→ ABOUT THIS TASK
Transcribe the records from the line containing "lot $76,184 USD" onward, up to and including the final line, exactly and without anything else.

Change detection outputs
"""

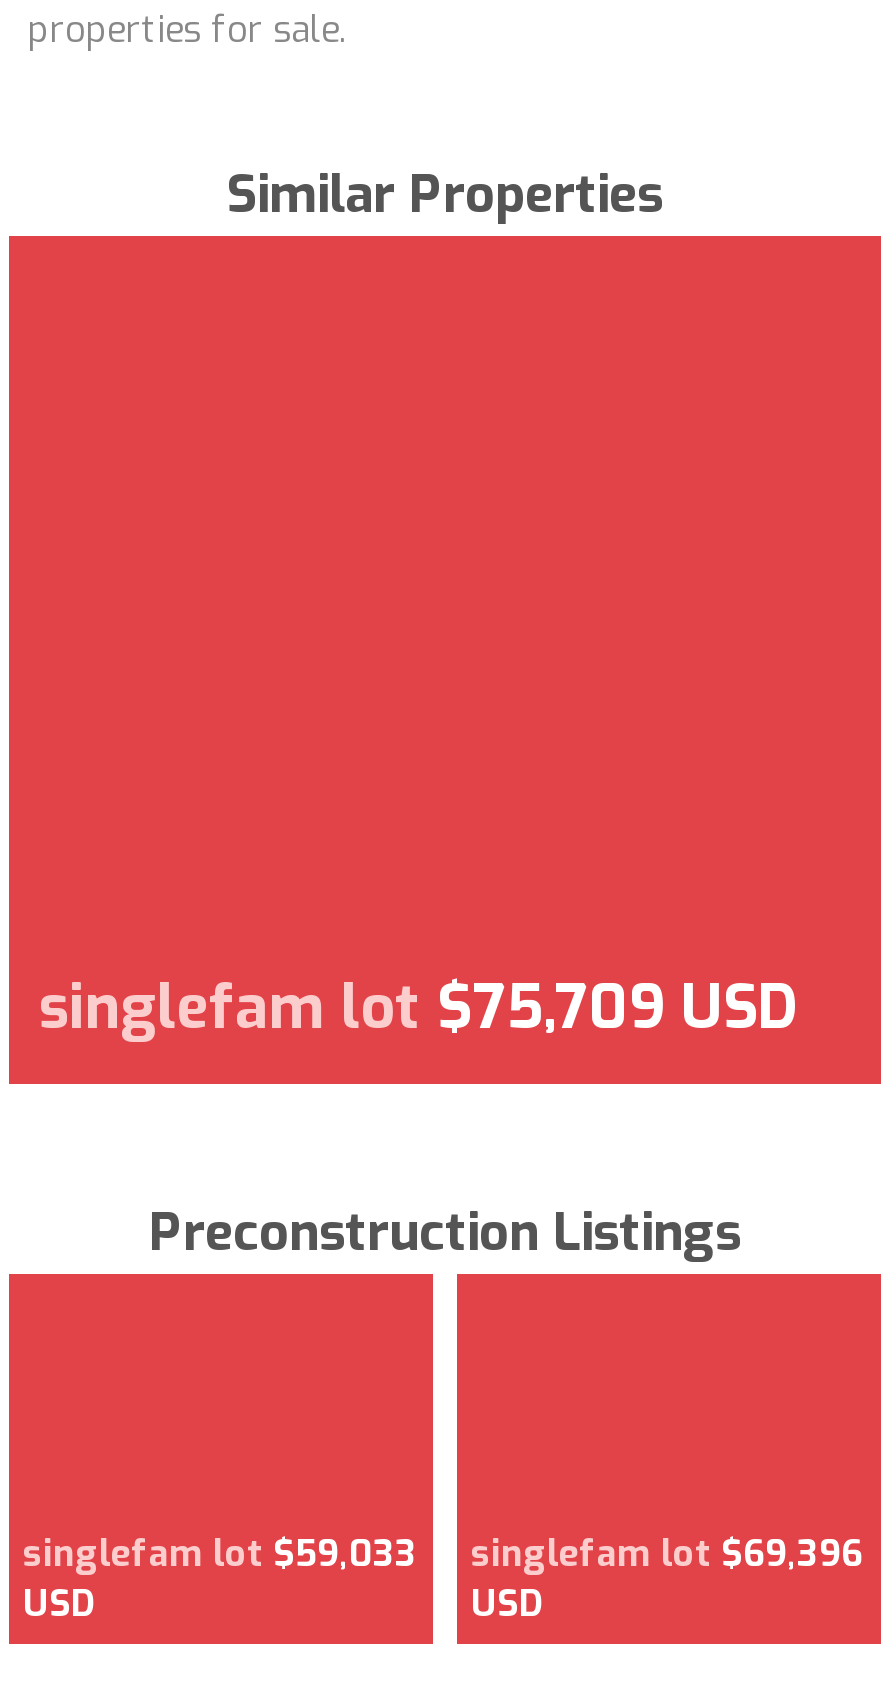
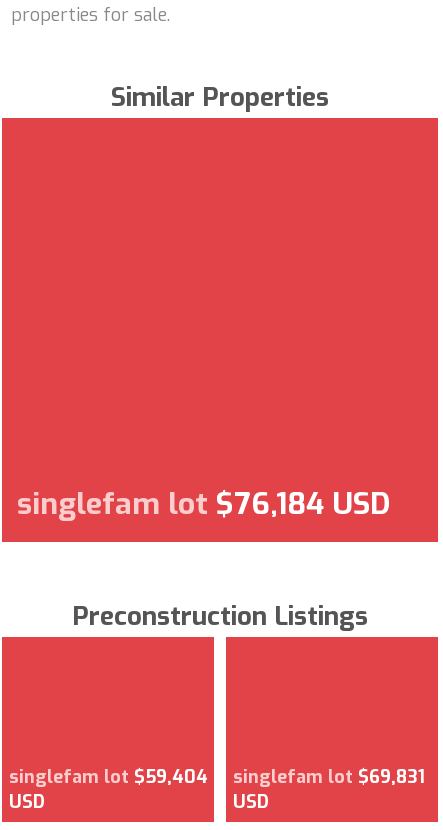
- singlefam lot $75,709 USD
+ singlefam lot $76,184 USD

- singlefam lot $59,033
+ singlefam lot $59,404

- singlefam lot $69,396
+ singlefam lot $69,831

"""

→ SOLUTION FOR THIS EXERCISE
+ singlefam lot $76,184 USD

- singlefam lot $59,033
+ singlefam lot $59,404

- singlefam lot $69,396
+ singlefam lot $69,831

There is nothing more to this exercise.